Rufus came up, and she rubbed his rough head, then tugged on his ears. He smiled happily and flopped at her feet, and she slid her foot over his stomach for the obligatory belly rub.

“How have you been?” Lucas asked.

“Good. Fine. Great, actually.” She cleared her throat. Think of him as an old friend. “You know. Connor and I bought the pub, and he’s the chef, and I run the place. We love it. Things are good.”

“And your family?

“Just fine. Sort of. Dad and Gail got married, and they have a daughter. Savannah. She’s nine now.” Weird, to be telling him about this. Maybe he knew. Maybe he internet stalked her the way she occasionally looked him up on Google. Well. She hadn’t in a long time. But she used to.

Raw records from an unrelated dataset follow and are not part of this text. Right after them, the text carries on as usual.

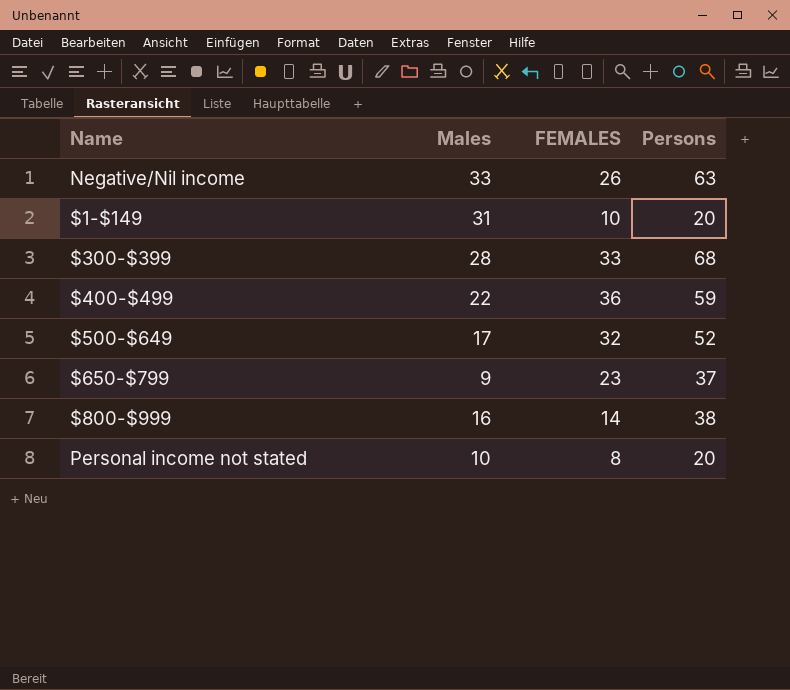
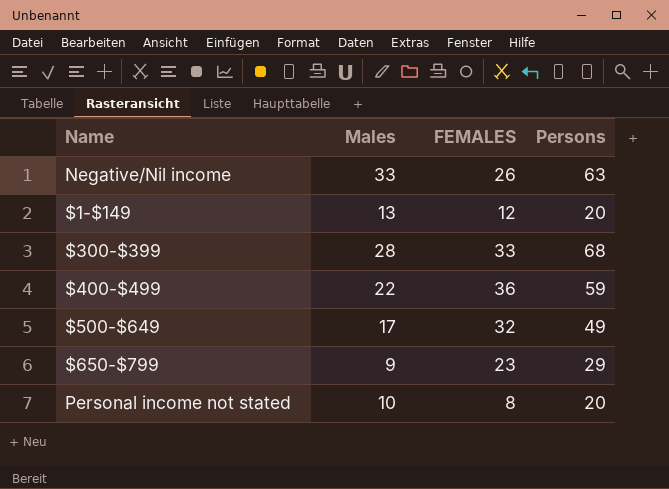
row $800-$999: 16 | 14 | 38 -> none
$1-$149 | Males: 31 -> 13
$1-$149 | FEMALES: 10 -> 12
$500-$649 | Persons: 52 -> 49
$650-$799 | Persons: 37 -> 29

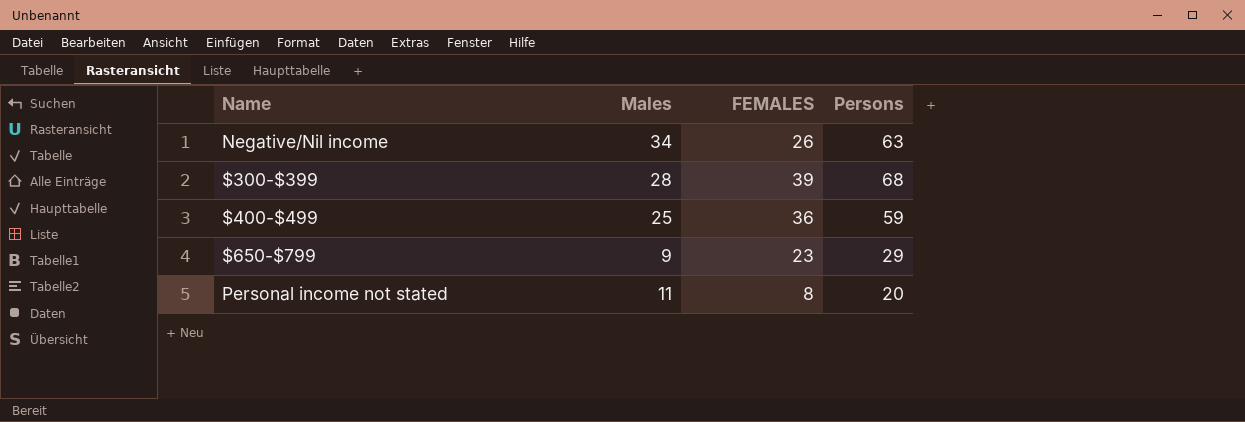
row $1-$149: 13 | 12 | 20 -> none
row $500-$649: 17 | 32 | 49 -> none
Negative/Nil income | Males: 33 -> 34
$300-$399 | FEMALES: 33 -> 39
$400-$499 | Males: 22 -> 25
Personal income not stated | Males: 10 -> 11

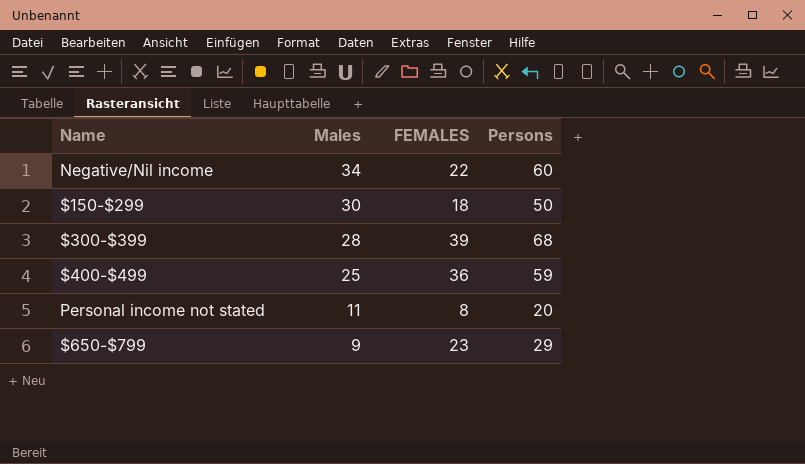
row order: none -> Males descending
Negative/Nil income | FEMALES: 26 -> 22
Negative/Nil income | Persons: 63 -> 60
row $150-$299: none -> 30 | 18 | 50

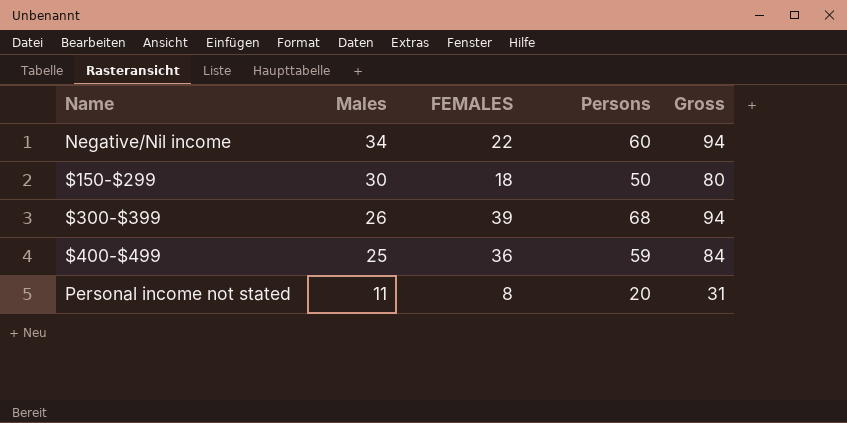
column Gross | formula: none -> [Males] + [Persons]
row $650-$799: 9 | 23 | 29 -> none
$300-$399 | Males: 28 -> 26

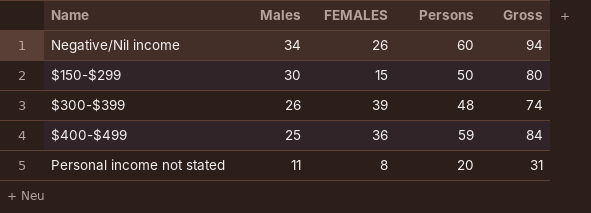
Negative/Nil income | FEMALES: 22 -> 26
$150-$299 | FEMALES: 18 -> 15
$300-$399 | Persons: 68 -> 48
$300-$399 | Gross: 94 -> 74

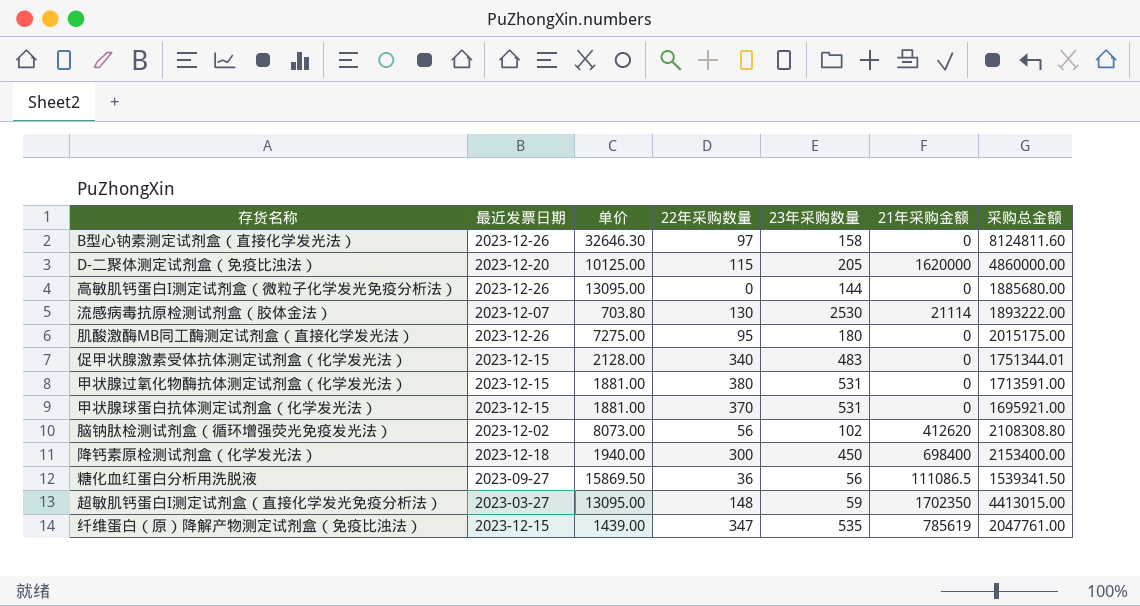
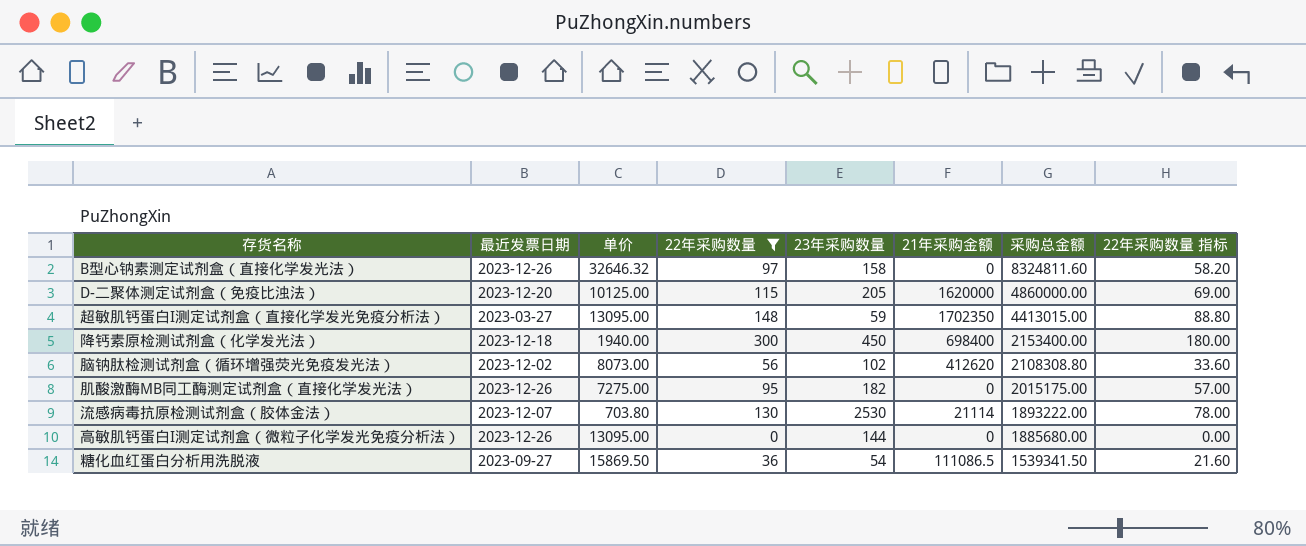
filter: none -> 22年采购数量 <= 300
row order: none -> 采购总金额 descending
column 22年采购数量 指标 | formula: none -> [22年采购数量] * 0.6
B型心钠素测定试剂盒（直接化学发光法） | 单价: 32646.30 -> 32646.32
B型心钠素测定试剂盒（直接化学发光法） | 采购总金额: 8124811.60 -> 8324811.60
肌酸激酶MB同工酶测定试剂盒（直接化学发光法） | 23年采购数量: 180 -> 182
糖化血红蛋白分析用洗脱液 | 23年采购数量: 56 -> 54

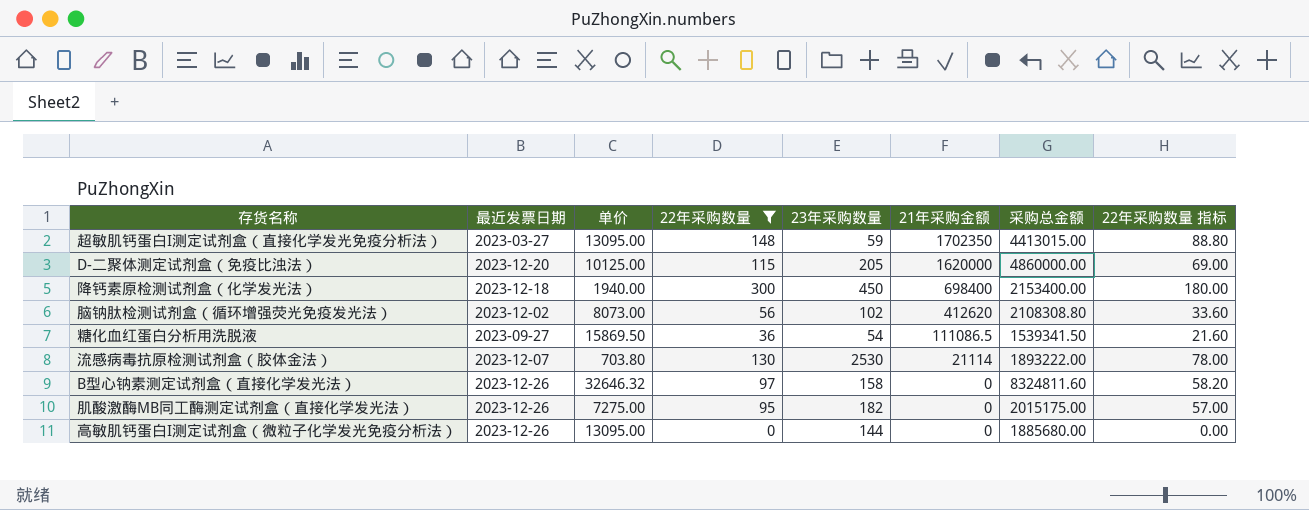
row order: 采购总金额 descending -> 21年采购金额 descending

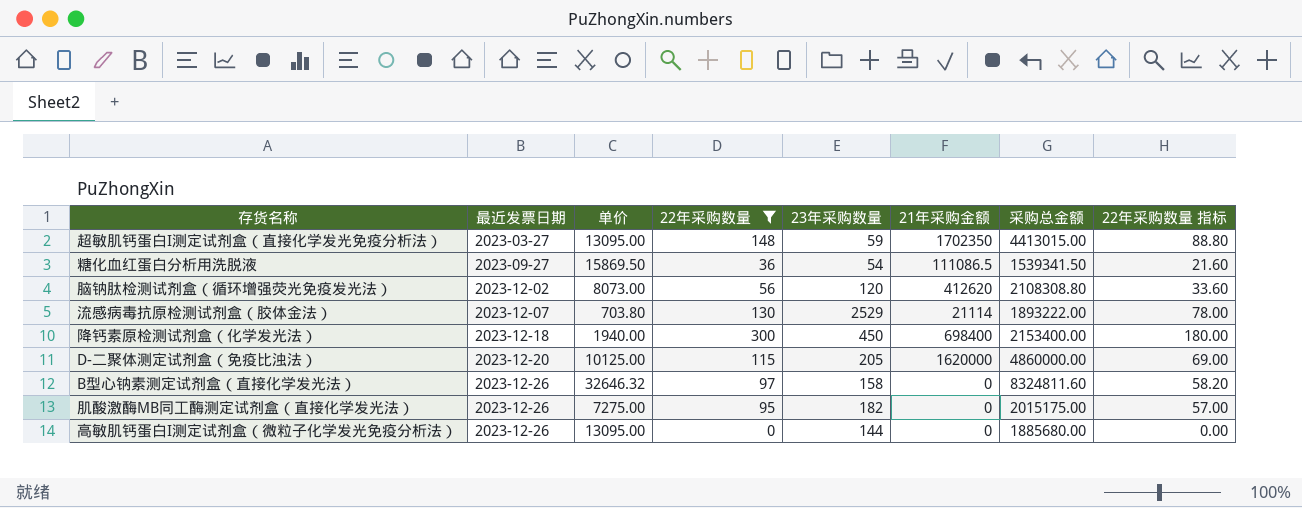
row order: 21年采购金额 descending -> 最近发票日期 ascending
脑钠肽检测试剂盒（循环增强荧光免疫发光法） | 23年采购数量: 102 -> 120
流感病毒抗原检测试剂盒（胶体金法） | 23年采购数量: 2530 -> 2529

“Is your grandfather still alive?” he asked.

“Yes.”

“How’s he doing?”

“He’s horrifyingly healthy.” Gramp no longer spoke and hadn’t in years, and he cried most afternoons, but his body was doing just great. One of God’s little jokes.

“How old is he now?”

“Eighty-seven.”

Lucas nodded. Didn’t say anything else, and she didn’t, either. He was the one who wanted to talk, after all.

“Colleen,” he began, and his voice, damn it, so deep and rumbly and scraped her in all those special places, and it just wasn’t fair.